Room 202, Astro-Mathematics Building, National Taiwan University

News

About the Workshop

Please join us for our inaugural MARCH workshop, an exciting 3-day event on statistical shape analysis and modeling. The workshop includes a full day course on statistical shape modeling from Marcel Lüthi and Ghazi Boubabene from the Graphics Vision Research Group at the University of Basel. They and other distinguished speakers will lead lectures and topical breakout sessions for participant teams throughout the event.

Statistical shape modeling has been a fundamental workhorse of medical image processing for decades. The fundamental idea is simple: build models that parameterize the shape of an object of interest (e.g., an organ, or bone) and leverage appropriate optimization techniques to fit an individual object. Shape modeling is essential in research and clinical practice. In this workshop, we will hear from leaders across the world who are developing the next generation of shape modeling tools and applying them to problems like tracking organ motion and neurodegenerative diseases, image analysis, surgical planning, implant design, and minimally-invasive surgery. A particular thread of the workshop will be practical short course sessions in which attendees will have the opportunity to learn first hand from our speakers, leveraging open source software to accomplish real-world shape-based modeling tasks with medical imaging data.

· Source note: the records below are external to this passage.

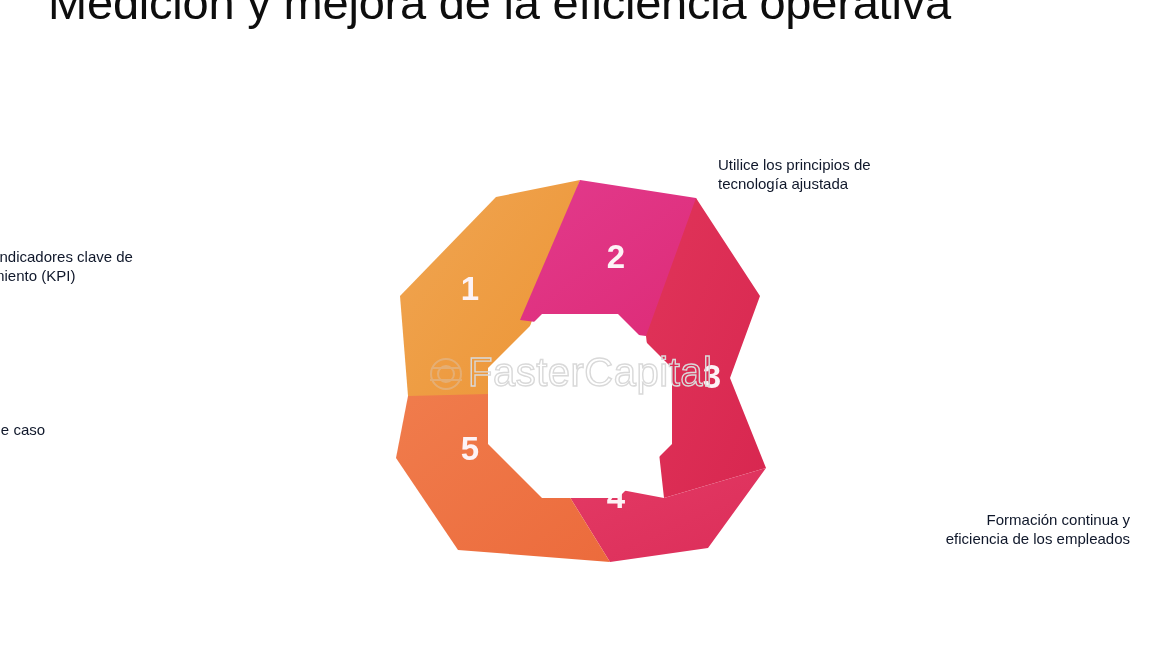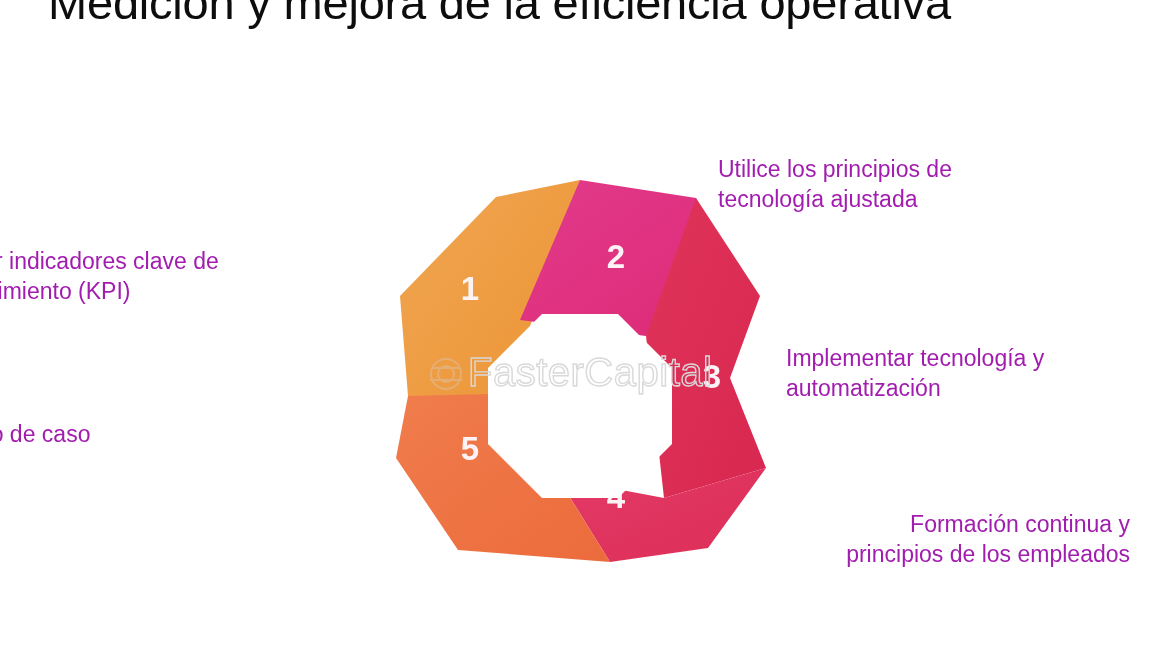"Utilice los principios de" .callout { color: #a21caf -> #0f172a; font-size: 23px -> 15px }
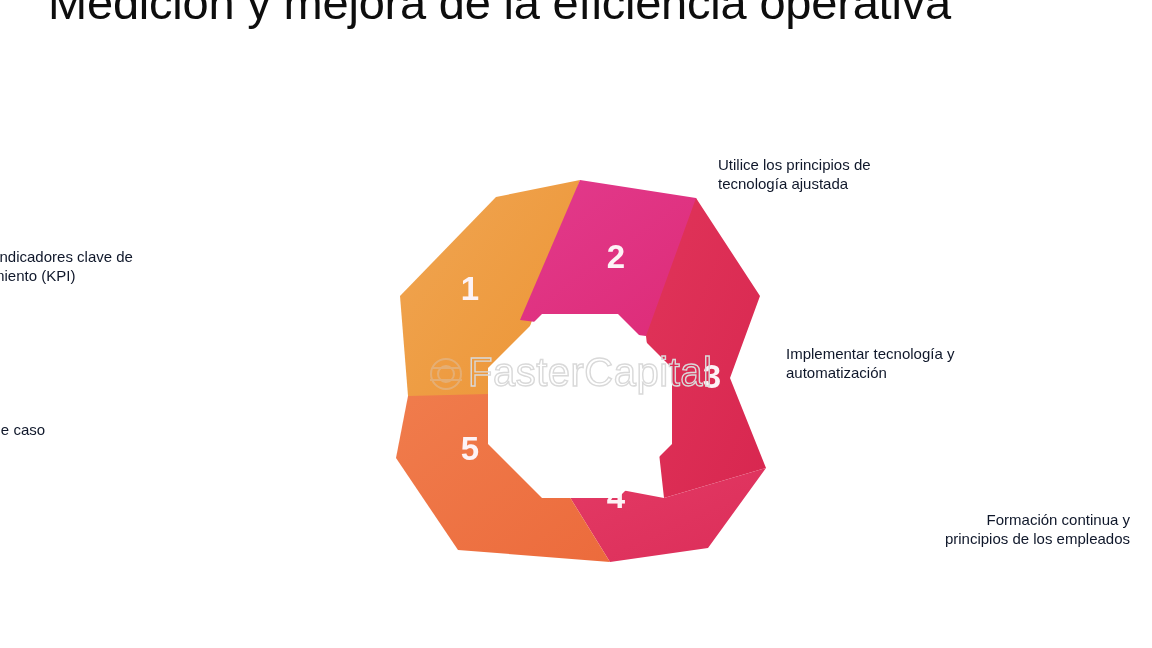"Implementar tecnología y" div.callout { html: <div> <div>Implementar tecnología y</div> <div>automatización</div> </div> -> none }
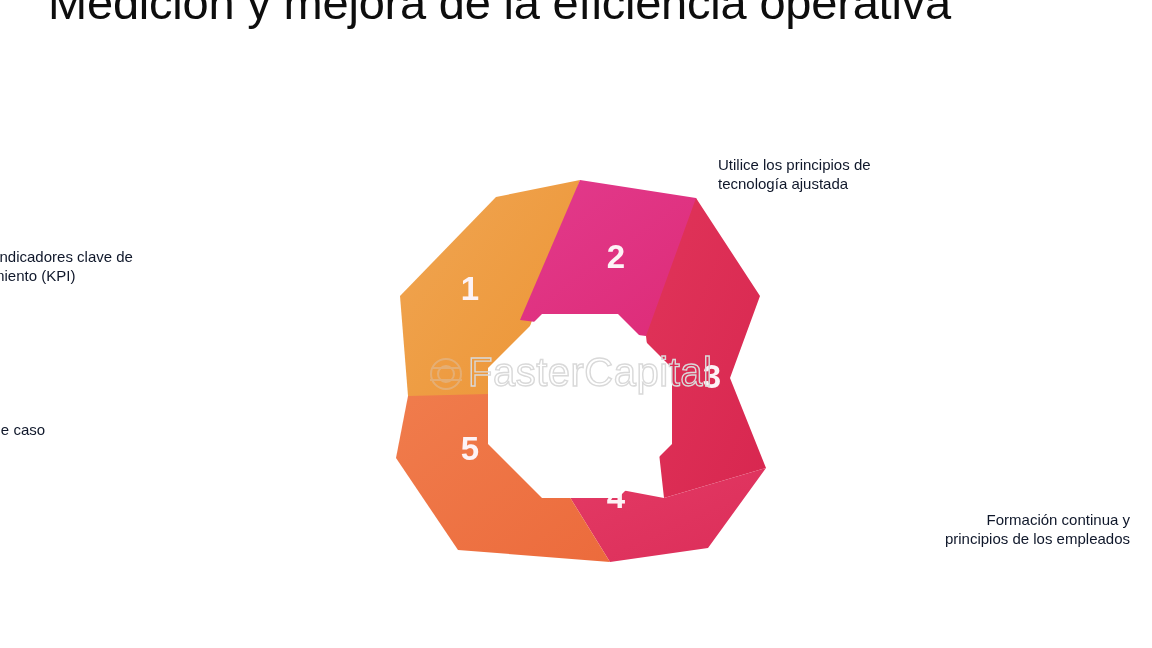"principios de los empleados" div { text: principios -> eficiencia }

During the event, participant teams will have the opportunity to present their own work during social forums to support team formation for the rest of the MARCH program, and be paired with faculty mentors who will work with them throughout the year.

Schedule

July 10, 2019 (Wed)

[Opening Ceremony]

  • 9:15-9:30 Opening Ceremony

[Short Course]

  • 9:30-12:30 Statistical Shape Modelling - Computing the Human Anatomy (Marcel Luethi and Ghazi Bouabene)

[Group Photo & Lunch Time]

  • 12:30-14:00

[Short Course]

  • 14:00-17:00 Statistical Shape Modelling - Computing the Human Anatomy (Marcel Luethi and Ghazi Bouabene)

[Tea Time]

  • 17:00-18:00 Ice-Breaking Tea Time

July 11, 2019 (Thu)

[Talks]

  • 9:30-10:20 Analyzing the Changing Anatomy: Anatomical Regression Analysis (Sarang Joshi)

  • 10:30-11:20 Open Source Shape Analysis (Jared Vicory)

  • 11:30-12:20 Building a Cardiovascular Imaging Database for AI Research (Wen-Jeng Lee)

[Lunch Time]

  • 12:20-14:00

[Short Course]

  • 14:00-15:50 Digital Technologies in Neurosurgery: An End-to-End Case Series (Anthony Costa)

[Talks]

  • 16:00-17:30 Lightning Presentations (NTU Students)

July 12, 2019 (Fri)

[Talks]

  • 9:30-10:20 Computational Conformal Geometry with Applications (Wen-Wei Lin)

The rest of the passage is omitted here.